→ **What needs to be done**: Output, word for word, the lines of this listing that fall between the line with "- It now includes" and the line with "into its context.", counting both of those lines, and no others.

→ **Data to process**:

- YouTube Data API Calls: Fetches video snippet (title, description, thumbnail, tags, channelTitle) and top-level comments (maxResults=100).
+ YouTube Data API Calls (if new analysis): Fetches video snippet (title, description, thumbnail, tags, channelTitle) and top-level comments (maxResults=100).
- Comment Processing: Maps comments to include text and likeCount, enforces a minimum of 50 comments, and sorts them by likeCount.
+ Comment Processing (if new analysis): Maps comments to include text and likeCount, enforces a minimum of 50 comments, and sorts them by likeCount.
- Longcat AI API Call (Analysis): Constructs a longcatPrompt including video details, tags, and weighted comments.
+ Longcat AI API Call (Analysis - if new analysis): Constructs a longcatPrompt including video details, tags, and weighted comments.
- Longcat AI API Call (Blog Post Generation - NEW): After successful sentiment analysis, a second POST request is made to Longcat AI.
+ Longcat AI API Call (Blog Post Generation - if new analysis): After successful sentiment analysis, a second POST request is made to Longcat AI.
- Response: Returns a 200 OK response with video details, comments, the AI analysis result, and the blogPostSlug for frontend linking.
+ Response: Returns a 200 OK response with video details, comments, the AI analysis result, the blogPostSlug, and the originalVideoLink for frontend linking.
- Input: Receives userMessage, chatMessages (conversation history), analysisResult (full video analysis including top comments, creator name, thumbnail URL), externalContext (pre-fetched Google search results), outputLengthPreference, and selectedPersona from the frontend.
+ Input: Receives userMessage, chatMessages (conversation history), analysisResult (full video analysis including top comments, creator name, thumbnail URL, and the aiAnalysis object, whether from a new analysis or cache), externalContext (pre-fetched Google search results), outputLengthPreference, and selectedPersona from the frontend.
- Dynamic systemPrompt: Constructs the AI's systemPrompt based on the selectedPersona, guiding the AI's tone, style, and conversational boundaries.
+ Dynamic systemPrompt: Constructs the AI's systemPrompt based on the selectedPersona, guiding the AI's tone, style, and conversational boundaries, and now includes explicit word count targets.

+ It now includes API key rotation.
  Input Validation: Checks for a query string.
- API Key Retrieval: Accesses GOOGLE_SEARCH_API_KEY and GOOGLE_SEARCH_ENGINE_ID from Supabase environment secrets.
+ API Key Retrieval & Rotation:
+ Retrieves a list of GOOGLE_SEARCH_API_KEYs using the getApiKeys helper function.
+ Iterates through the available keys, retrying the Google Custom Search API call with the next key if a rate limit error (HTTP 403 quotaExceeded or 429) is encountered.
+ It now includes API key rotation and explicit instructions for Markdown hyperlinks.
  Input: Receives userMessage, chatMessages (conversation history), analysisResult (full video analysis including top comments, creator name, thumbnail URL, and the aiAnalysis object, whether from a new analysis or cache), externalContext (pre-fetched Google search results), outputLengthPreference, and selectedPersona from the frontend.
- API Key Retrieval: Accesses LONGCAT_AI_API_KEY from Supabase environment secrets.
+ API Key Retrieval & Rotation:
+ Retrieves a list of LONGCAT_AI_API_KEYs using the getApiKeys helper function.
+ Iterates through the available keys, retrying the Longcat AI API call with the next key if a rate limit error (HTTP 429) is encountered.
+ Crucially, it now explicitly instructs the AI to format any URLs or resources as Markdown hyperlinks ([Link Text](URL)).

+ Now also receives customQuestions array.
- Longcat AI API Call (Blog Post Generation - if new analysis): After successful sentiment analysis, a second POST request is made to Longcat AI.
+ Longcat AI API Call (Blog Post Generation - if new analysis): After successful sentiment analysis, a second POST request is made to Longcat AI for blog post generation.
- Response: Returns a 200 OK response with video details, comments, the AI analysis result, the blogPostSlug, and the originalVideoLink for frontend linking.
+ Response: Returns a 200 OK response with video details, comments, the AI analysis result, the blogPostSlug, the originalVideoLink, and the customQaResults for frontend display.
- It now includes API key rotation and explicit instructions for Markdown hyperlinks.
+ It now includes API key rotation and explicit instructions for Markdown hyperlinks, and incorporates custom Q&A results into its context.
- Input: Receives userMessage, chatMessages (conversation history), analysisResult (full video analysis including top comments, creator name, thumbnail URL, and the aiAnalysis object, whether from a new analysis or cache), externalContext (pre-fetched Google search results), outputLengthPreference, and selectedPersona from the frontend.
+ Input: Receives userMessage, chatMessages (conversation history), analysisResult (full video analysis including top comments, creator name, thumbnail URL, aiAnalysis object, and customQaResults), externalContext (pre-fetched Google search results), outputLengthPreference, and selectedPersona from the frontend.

→ **Exercise answer**:
- It now includes API key rotation and explicit instructions for Markdown hyperlinks.
+ It now includes API key rotation and explicit instructions for Markdown hyperlinks, and incorporates custom Q&A results into its context.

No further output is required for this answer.